On her bare breast a place seemed to flush and throb and glow. "Ah!" murmured Beauty Stanton. "That girl laid her face here--over my heart! What was I to do?" she murmured. "Oh yes--to find her sweetheart--Neale!" Then she set off rapidly, but if she had possessed wings or the speed of the wind she could not have kept pace with her thoughts.

She turned the corner of the main street and glided among the hurrying throng. Men stood in groups, talking excitedly. She gathered that there had been fights. More than once she was addressed familiarly, but she did not hear what was said. The wide street seemed strange, dark, dismal, the lights yellow and flaring, the wind burdened, the dark tide of humanity raw, wild animal, unstable. Above the lights and the throngs hovered a shadow--not the mantle of night nor the dark desert sky.

Her steps took familiar ground, yet she seemed not to know this Benton.

"Once I was like Allie Lee!" she whispered. "Not so many years ago."

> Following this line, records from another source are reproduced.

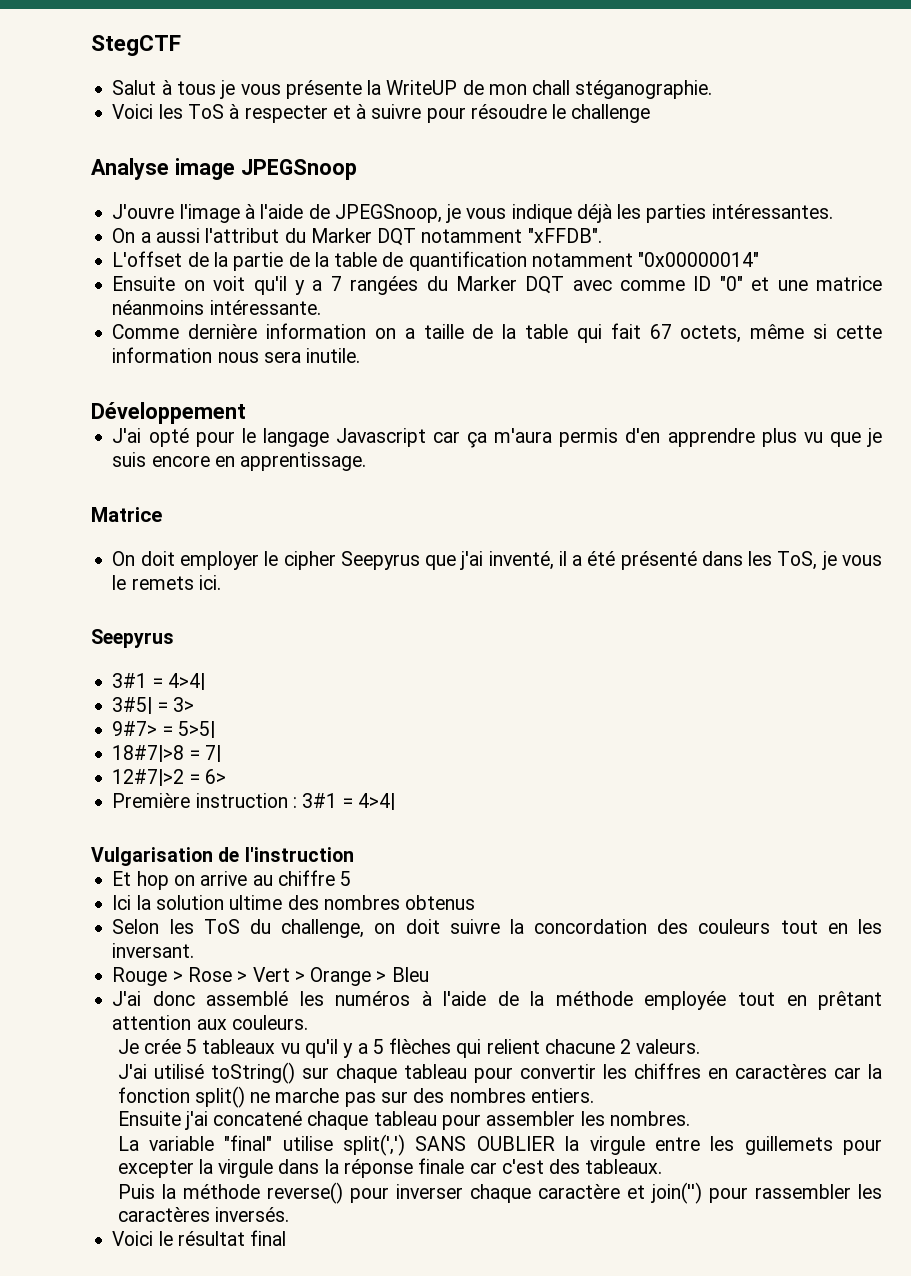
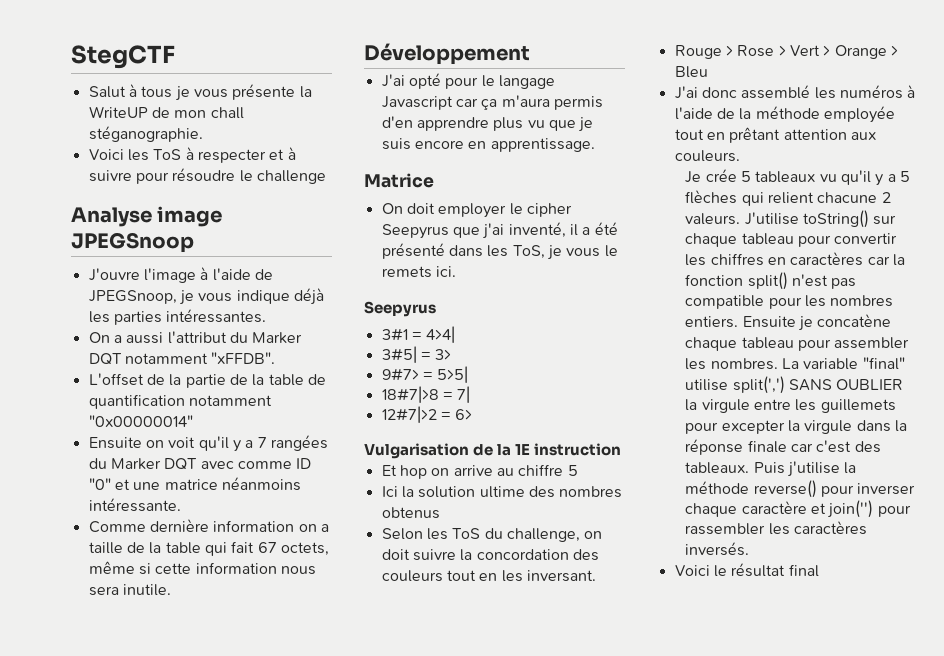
- Première instruction : 3#1 = 4>4|
- Vulgarisation de l'instruction
+ Vulgarisation de la 1E instruction
- Je crée 5 tableaux vu qu'il y a 5 flèches qui relient chacune 2 valeurs.
- J'ai utilisé toString() sur chaque tableau pour convertir les chiffres en caractères car la fonction split() ne marche pas sur des nombres entiers.
- Ensuite j'ai concatené chaque tableau pour assembler les nombres.
- La variable "final" utilise split(',') SANS OUBLIER la virgule entre les guillemets pour excepter la virgule dans la réponse finale car c'est des tableaux.
- Puis la méthode reverse() pour inverser chaque caractère et join('') pour rassembler les caractères inversés.
+ Je crée 5 tableaux vu qu'il y a 5 flèches qui relient chacune 2 valeurs. J'utilise toString() sur chaque tableau pour convertir les chiffres en caractères car la fonction split() n'est pas compatible pour les nombres entiers. Ensuite je concatène chaque tableau pour assembler les nombres. La variable "final" utilise split(',') SANS OUBLIER la virgule entre les guillemets pour excepter la virgule dans la réponse finale car c'est des tableaux. Puis j'utilise la méthode reverse() pour inverser chaque caractère et join('') pour rassembler les caractères inversés.

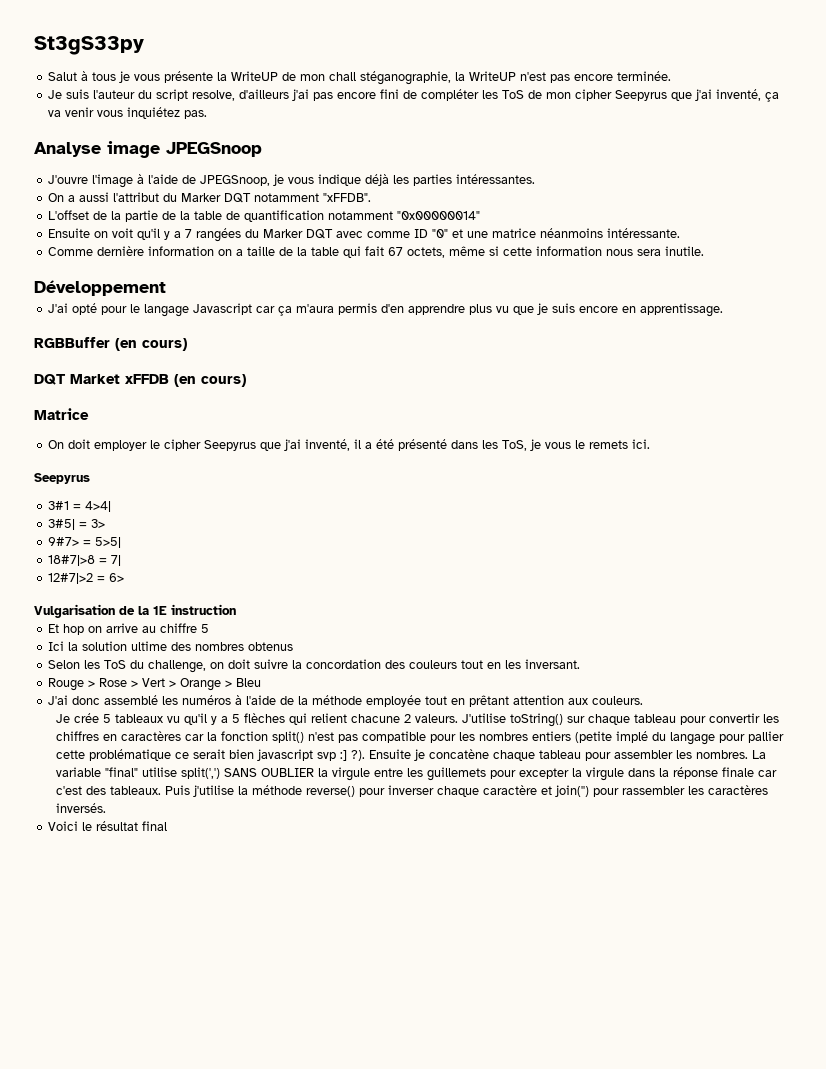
- StegCTF
+ St3gS33py
- Salut à tous je vous présente la WriteUP de mon chall stéganographie.
- Voici les ToS à respecter et à suivre pour résoudre le challenge
+ Salut à tous je vous présente la WriteUP de mon chall stéganographie, la WriteUP n'est pas encore terminée.
+ Je suis l'auteur du script resolve, d'ailleurs j'ai pas encore fini de compléter les ToS de mon cipher Seepyrus que j'ai inventé, ça va venir vous inquiétez pas.
+ RGBBuffer (en cours)
+ DQT Market xFFDB (en cours)
- J'utilise toString() sur chaque tableau pour convertir les chiffres en caractères car la fonction split() n'est pas compatible pour les nombres entiers.
+ J'utilise toString() sur chaque tableau pour convertir les chiffres en caractères car la fonction split() n'est pas compatible pour les nombres entiers (petite implé du langage pour pallier cette problématique ce serait bien javascript svp :] ?).

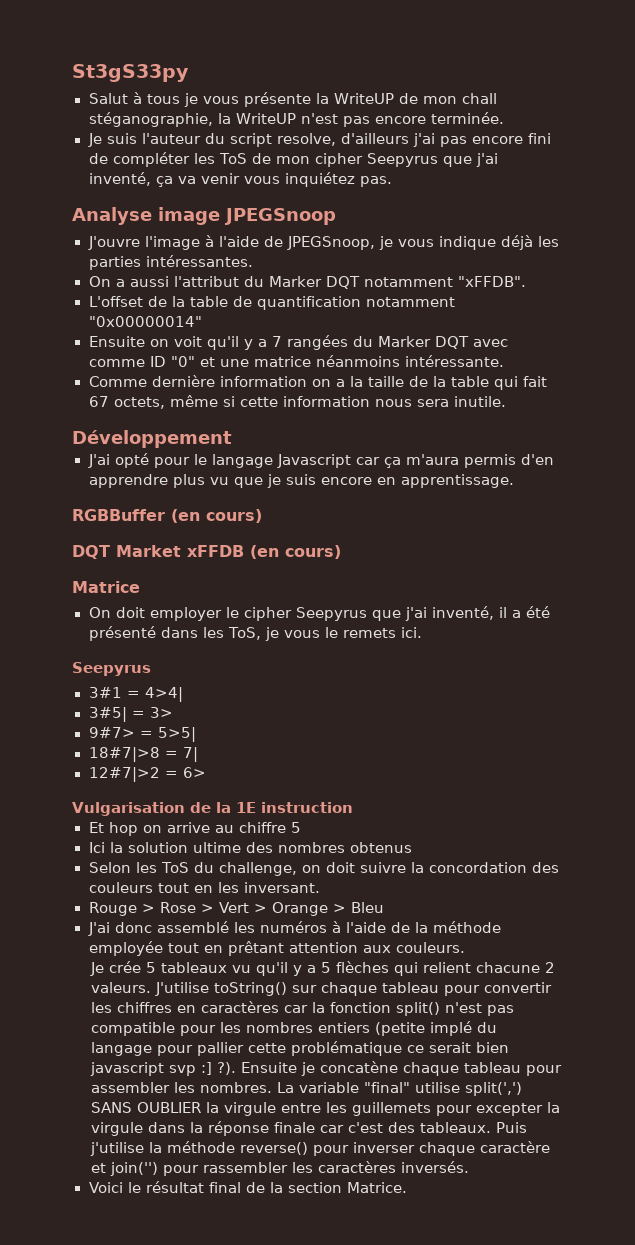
- L'offset de la partie de la table de quantification notamment "0x00000014"
+ L'offset de la table de quantification notamment "0x00000014"
- Comme dernière information on a taille de la table qui fait 67 octets, même si cette information nous sera inutile.
+ Comme dernière information on a la taille de la table qui fait 67 octets, même si cette information nous sera inutile.
- Voici le résultat final
+ Voici le résultat final de la section Matrice.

And the dark tide of men, the hurry and din, the wind and dust, the flickering lights, all retreated spectral--like to the background of a mind returned to youth, hope, love, home. She saw herself at eighteen--yes, Beauty Stanton even then, possessed of a beauty that was her ruin; at school, the favorite of a host of boys and girls; at home, where the stately oaks were hung with silver moss and the old Colonial house rang with song of sister and sport of brother, where a sweet-faced, gentle-voiced mother--

"Ah ... Mother!" And at that word the dark tide of men seemed to rise and swell at her, to trample her sacred memory as inevitably and brutally as it had used her body.

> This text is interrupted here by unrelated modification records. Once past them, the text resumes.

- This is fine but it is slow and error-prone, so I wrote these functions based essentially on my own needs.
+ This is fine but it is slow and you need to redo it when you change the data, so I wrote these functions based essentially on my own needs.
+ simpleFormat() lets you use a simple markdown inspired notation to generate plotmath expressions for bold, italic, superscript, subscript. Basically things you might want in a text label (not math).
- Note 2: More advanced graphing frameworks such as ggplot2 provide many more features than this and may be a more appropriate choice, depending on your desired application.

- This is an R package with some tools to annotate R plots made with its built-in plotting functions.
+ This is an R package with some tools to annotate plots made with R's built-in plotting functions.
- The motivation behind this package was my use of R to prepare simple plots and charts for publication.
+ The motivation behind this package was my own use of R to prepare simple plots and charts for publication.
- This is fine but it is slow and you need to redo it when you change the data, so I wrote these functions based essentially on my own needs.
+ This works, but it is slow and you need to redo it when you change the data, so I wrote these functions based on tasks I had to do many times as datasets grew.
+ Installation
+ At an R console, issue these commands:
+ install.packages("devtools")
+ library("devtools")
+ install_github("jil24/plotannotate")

Only the piercing pang of that memory remained with Beauty Stanton. She was a part of Benton. She was treading the loose board-walk of the great and vile construction camp. She might draw back from leer and touch, but none the less was she there, a piece of this dark, bold, obscure life. She was a cog in the wheel, a grain of dust in the whirlwind, a morsel of flesh and blood for the hungry maw of a wild and passing monster of progress.

Her hurried steps carried her on with her errand. Neale! She knew where to find him. Often she had watched him play, always regretfully, conscious that he did not fit there. His indifference had baffled her as it had piqued her professional vanity. Men had never been indifferent to her; she had seen them fight for her mocking smiles. But Neale! He had been stone to her charm, yet kind, gracious, deferential. Always she had felt strangely shamed when he stood bareheaded before her. Beauty Stanton had foregone respect. Yet respect was what she yearned for. The instincts of her girlhood, surviving, made a whited sepulcher of her present life. She could not bear Neale's indifference and she had failed to change it. Her infatuation, born of that hot-bed of Benton life, had beaten and burned itself to destruction against a higher and better love--the only love of her womanhood. She would have slaved for him. But he had passed her by, absorbed with his own secret, working toward some fateful destiny, lost, perhaps, like all the others there.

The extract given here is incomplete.